Alguns viram Lázaro ressuscitado, mas não viram a glória de Deus. “O verdadeiro significado do que Jesus fez é acessível somente pela fé. Todos os que ali estavam viram o milagre. Mas Jesus prometera a Marta uma visão da glória” (Leon Morris). “O que Jesus pretendia comunicar era isto: que, se Marta apenas parasse de pensar a respeito do corpo e fixasse sua atenção nele, confiando plenamente nele (em seu poder e amor), ela veria o milagre como um verdadeiro sinal, uma ilustração e prova da glória de Deus refletida no Filho de Deus” (Hendriksen). “Muitos dos judeus que tinham vindo visitar Maria, vendo o que Jesus havia feito, creram nele. Outros, porém, foram até os fariseus e lhes contaram o que Jesus havia feito” (Jo 11.45-46).


A glória de Cristo não é um sinônimo de simples poder. A glória dele é uma beleza divina constituída de perfeições múltiplas. Para ver isso, é necessário haver uma mudança de coração.
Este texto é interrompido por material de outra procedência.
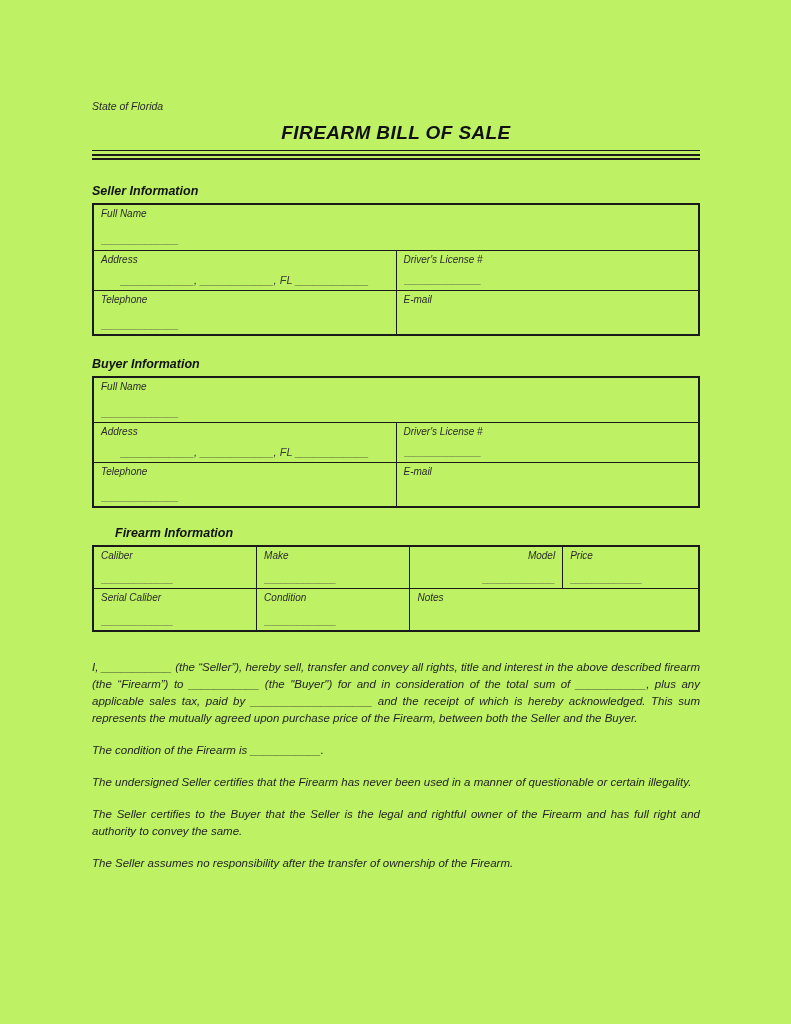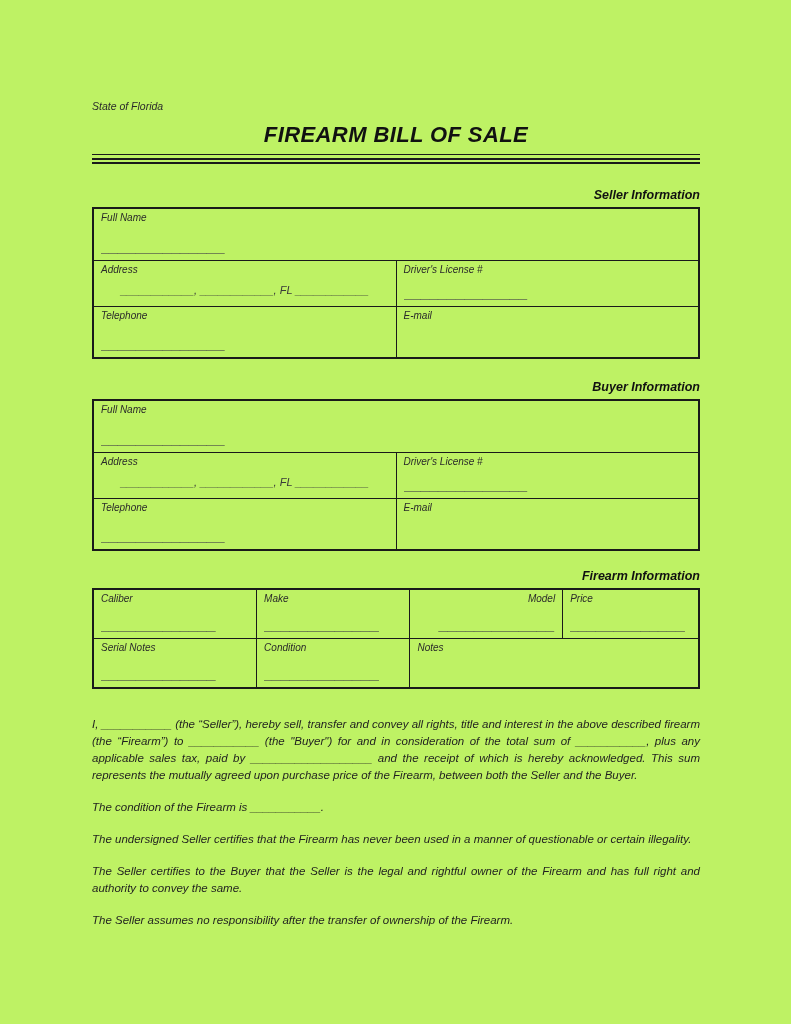"FIREARM BILL OF SALE" .doc-title { font-size: 22px -> 19px }
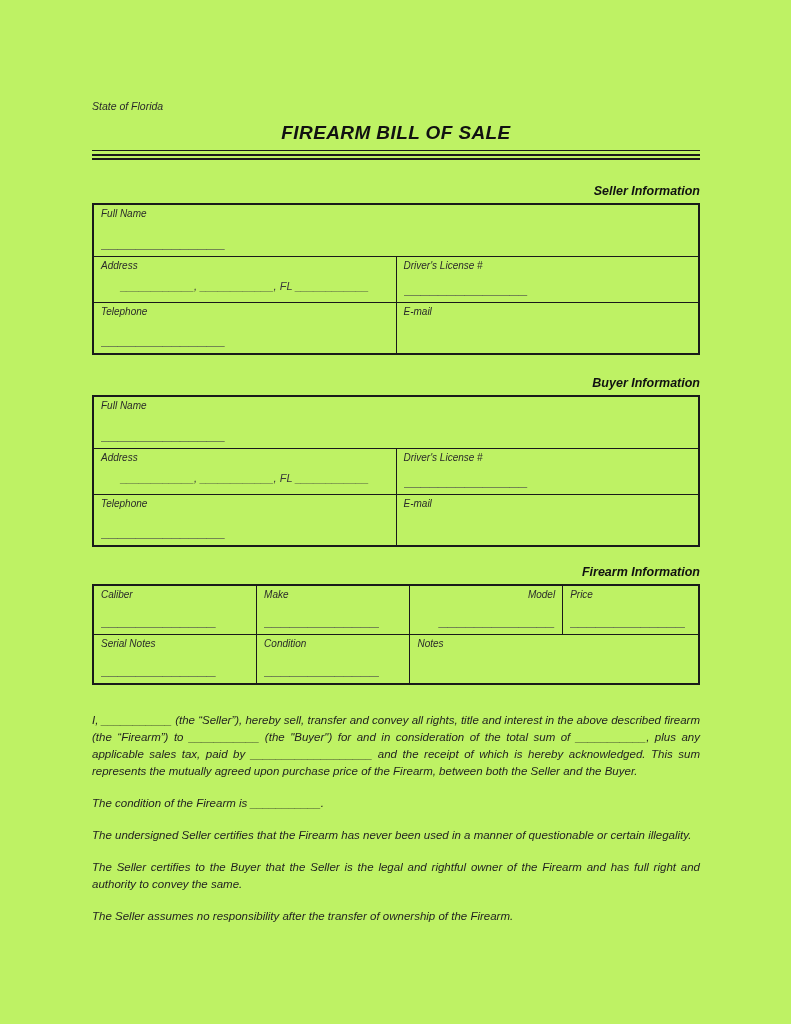"Seller Information" .section-heading { text-align: right -> none }
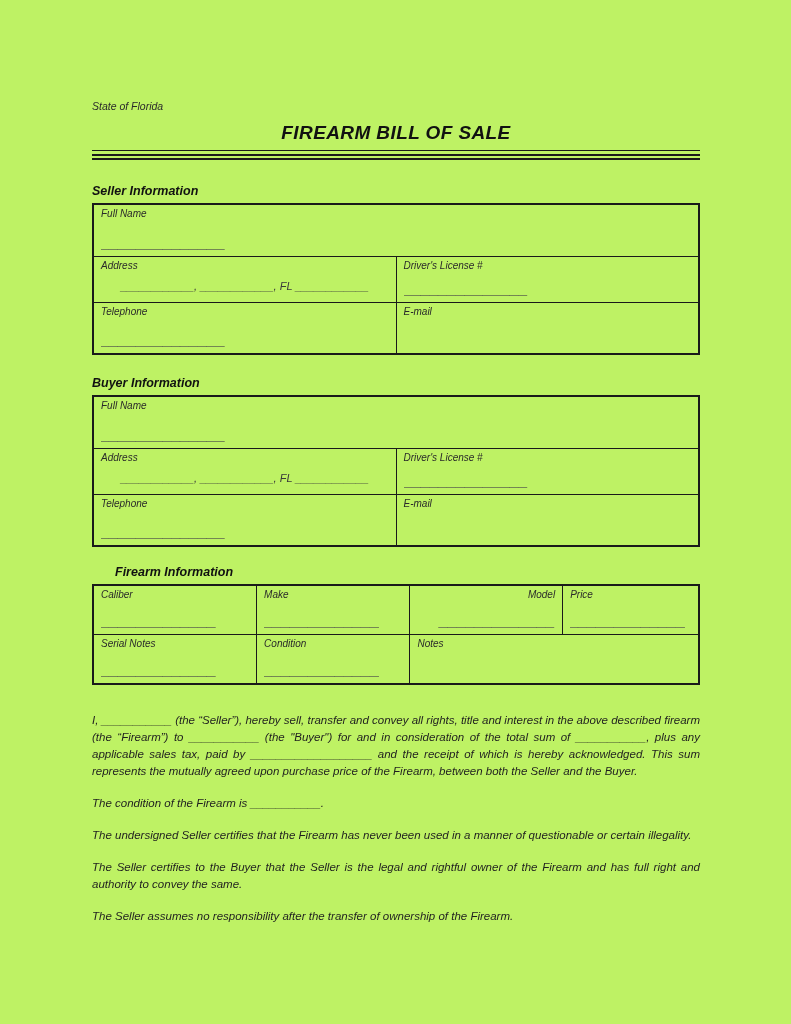"______________" .blank { font-size: 16px -> 10px }
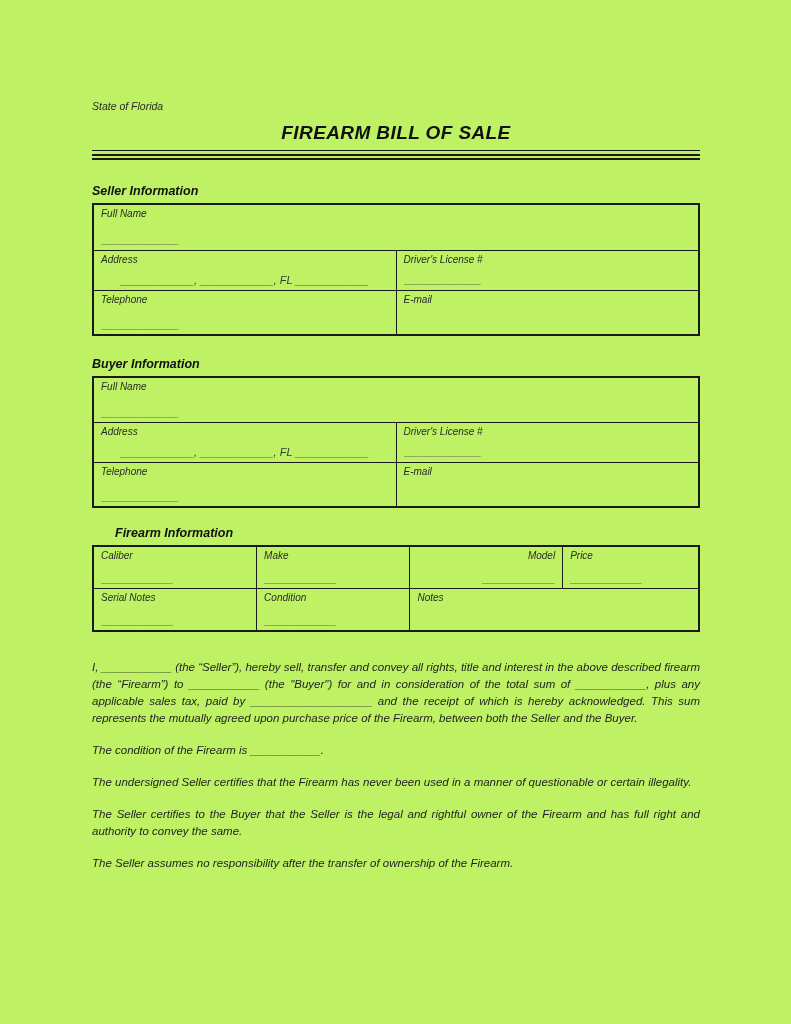"Serial Notes" span.field-label { text: Notes -> Caliber }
Disse Jesus: “Como podem crer, vocês que aceitam glória uns dos outros e não procuram a glória quem vem do Deus único?” (Jo 5.44) A condição egocêntrica natural do coração humano não pode crer, porque não pode ver a beleza espiritual. Não é uma incapacidade física, mas moral, porque o ser humano é tão absorvido em seu próprio “eu” que é incapaz de ver aquilo que condena o orgulho dele e lhe traz gozo por admirar outra Pessoa. Essa é a razão por que ver a glória de Cristo exige uma mudança espiritual profunda. Se alguém não nascer de novo, não pode ver o reino de Deus (Jo 3.3).


Mesmo salvos, nossa capacidade espiritual de ver beleza em Cristo não é inabalável. É por isso que Paulo orou pelos efésios para que os “olhos dos seus corações” fossem iluminados (Ef 1.17-19). Existe um “ver espiritual”, e não somente um “ver da mente” ou um “ver físico”, que nos habilita a percebermos a “esperança do nosso chamamento”, a “riqueza da glória da herança de Deus” e a “suprema grandeza do seu poder”. O que Paulo quer é que vejamos a realidade espiritual e o valor dessas coisas, e não somente fatos concretos que os incrédulos também podem ler e repetir. Assim, o bem final do evangelho é vermos e experimentarmos o valor e a beleza de Deus. “Está aí o seu Deus” é a proclamação mais graciosa e o melhor dom do evangelho!